En tournée à Varsovie, Budapest et Prague cette semaine, le Philharmonique de Berlin ne sera donc pas en direct dans la Salle de concerts numérique. A la place, fouillons donc dans les Archives de ladite salle : [Karajan par Clouzot->http://www.digitalconcerthall.com/en/concert/217], par exemple ?

Ce n'est pas UN orchestre mais quasiment DEUX que dirige Herbert von Karajan pour cette fulminante Cinquième - celle dont on n'a pas besoin de citer le compositeur pour savoir qu'elle est de lui -. Une marée de cordes (20 premiers violons, 18 seconds, 14 altos, 12 violoncelles, dix contrebasses !), les bois par quatre et non par deux tels qu'exigés par la partition, huit cors au lieu des quatre, sans oublier les trombones et les trompettes à l'avenant... Il n'y a que le timbalier qui reste seul, mais on n'imagine guère, en effet, deux timbaliers taper de conserve dans la Cinquième : l'unique musicien tape donc d'autant plus fort. Et tout ça est filmé par rien moins que l'immense cinéaste Henri-Georges Clouzot qui sait conférer à sa captation une véritable dimension diabolique.
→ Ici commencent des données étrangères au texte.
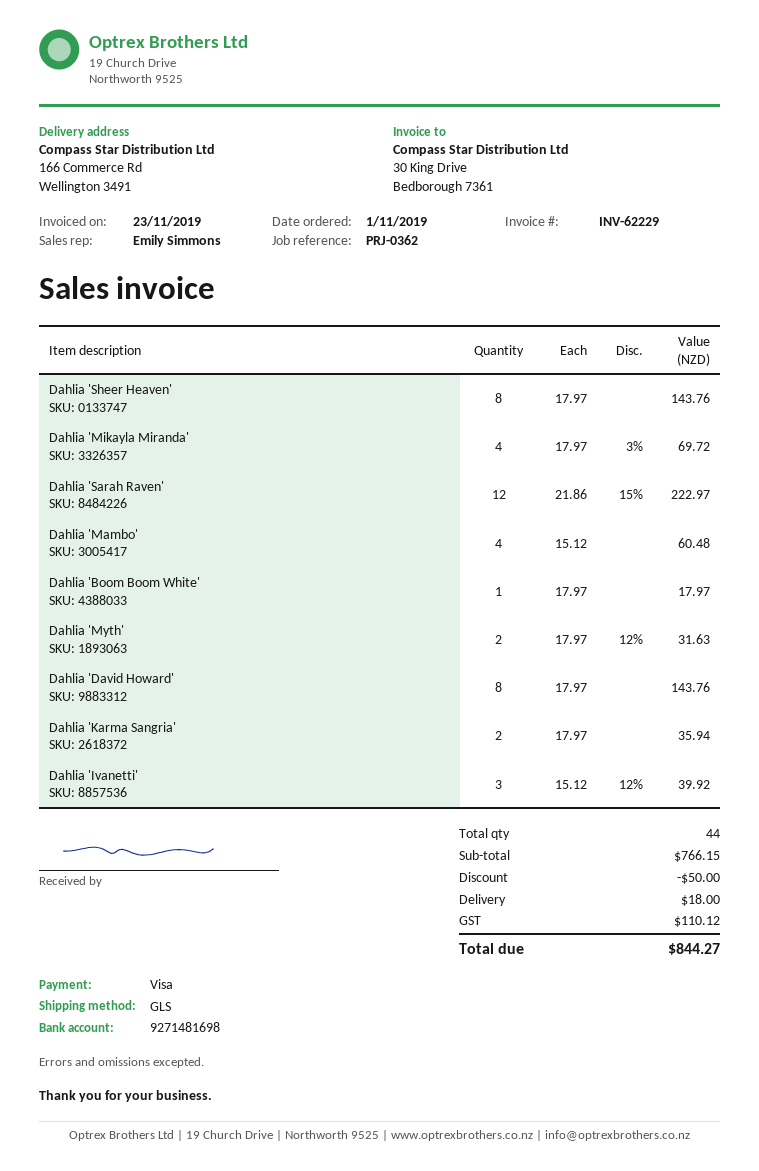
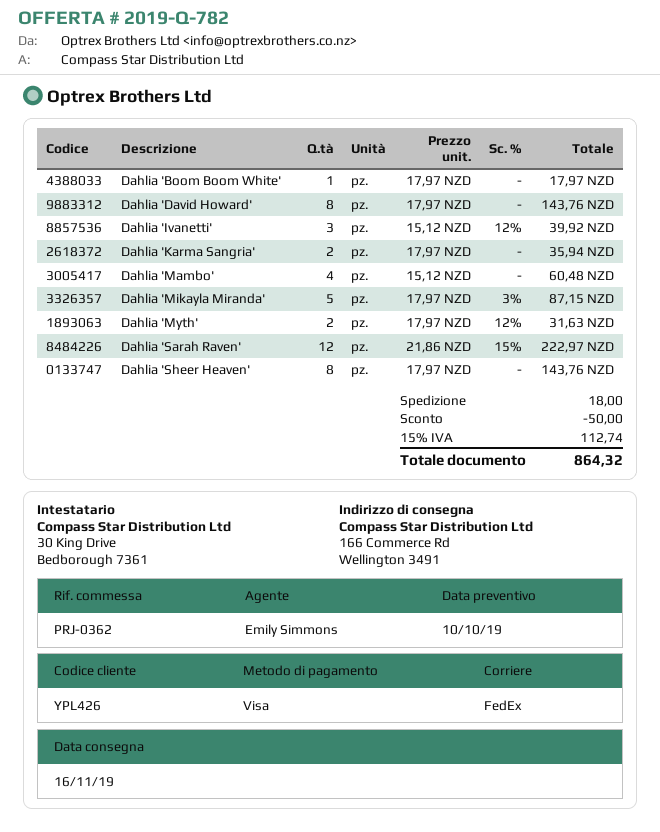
shipping method: GLS -> FedEx
Dahlia 'Mikayla Miranda': 4 x 17.97 - 3% = 69.72 -> 5 x 17.97 - 3% = 87.15
tax: 110.12 -> 112.74
total: 844.27 -> 864.32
Certes, de nos jours, on estimerait peut-être que ce déluge orchestral bi-karajanesque a quelque chose d'un peu mégalomane sur les bords, mais après tout, pourquoi pas... d'autant que les musiciens du Philharmonique de Berlin savent magiquement se fondre en un son cohérent, et que cette musique surpuissante s'accorde fort bien d'une telle conception. Les prises de vue de Clouzot, qui joue magistralement sur les contrastes, offrent une introspection dans la masse de l'orchestre, dans ses tripes, et l'absence de décor - on n'est pas même dans la Philharmonie de Berlin qui, en l'année 1966 où est tourné ce film, existe déjà depuis trois ans, mais dans un studio parfaitement neutre - rajoute encore à la concentration de la vision du spectateur. L'orchestre est disposé d'une manière assez peu confortable, les musiciens les uns sur les autres - alors qu'il resterait de la place dans la salle. Clouzot aura-t-il voulu souligner l'impression de force taurine, brute, irrésistible de l'ensemble et de l'ouvrage ? Note plaisante en passant : l'observateur pointilleux remarquera qu'à cette époque, l'Orchestre Philharmonique de Berlin est un club exclusivement masculin ; pas une seule dame parmi les musiciens !

En seconde partie de document, Clouzot filme Karajan en répétition, en discussion sur l'art du chef d'orchestre, et en masterclass. Le tout en certes allemand, sous-titré en anglais, mais le film vaut vraiment le détour.